▶ **WHAT THE TASK ASKS**
Each record below should be reproduced as it is written, with pictures left out entirely.

-- SOURCE MATERIAL follows --

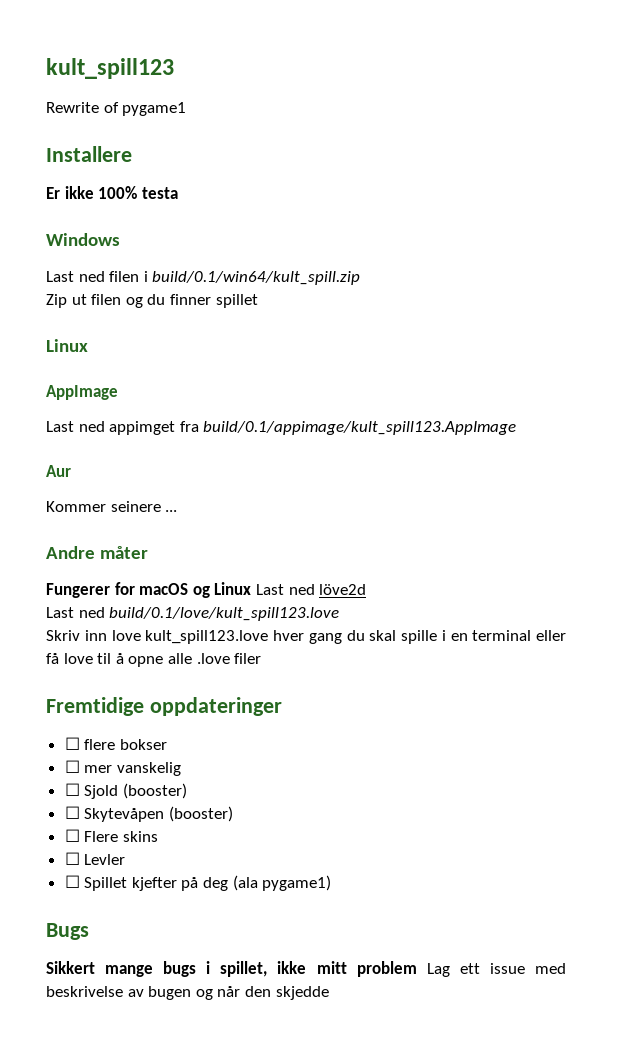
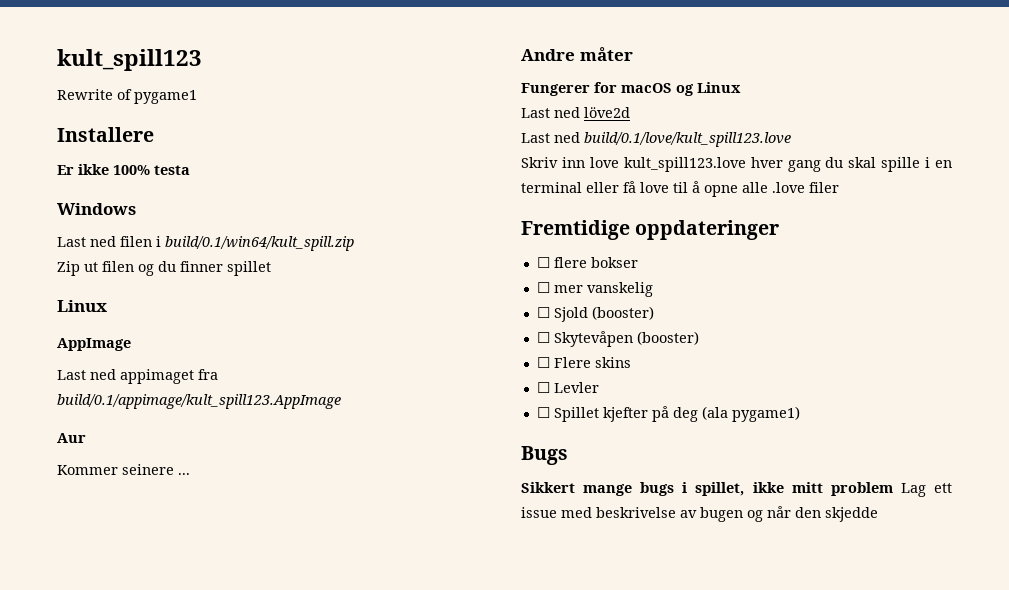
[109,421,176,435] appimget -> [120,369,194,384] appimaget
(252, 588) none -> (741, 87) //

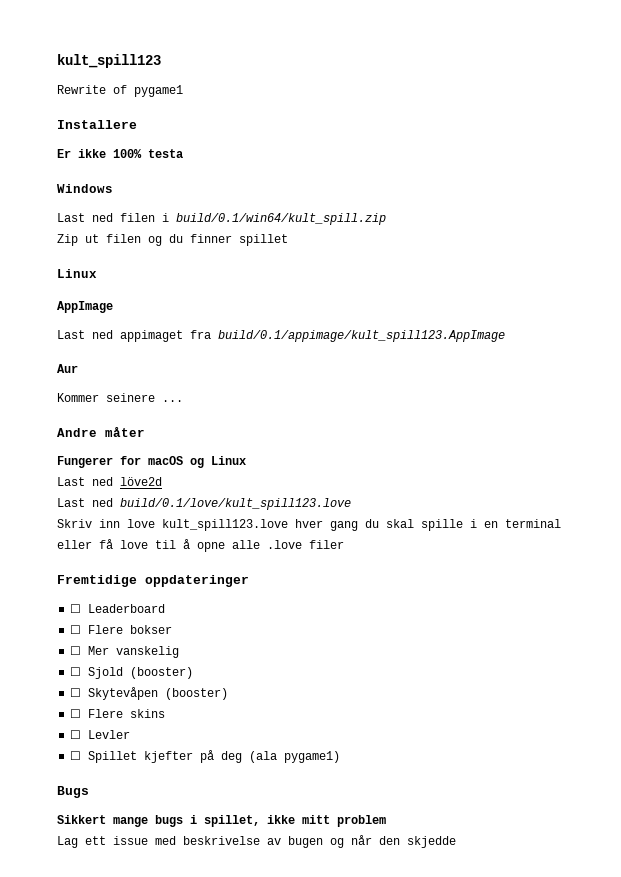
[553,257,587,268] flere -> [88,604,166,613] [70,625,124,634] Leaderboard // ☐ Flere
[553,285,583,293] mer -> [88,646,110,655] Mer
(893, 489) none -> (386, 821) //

-- SOURCE MATERIAL concluded --

▶ **SOLUTION TO THIS EXERCISE**
[109,421,176,435] appimget -> [120,369,194,384] appimaget
(252, 588) none -> (741, 87) //

[553,257,587,268] flere -> [88,604,166,613] [70,625,124,634] Leaderboard // ☐ Flere
[553,285,583,293] mer -> [88,646,110,655] Mer
(893, 489) none -> (386, 821) //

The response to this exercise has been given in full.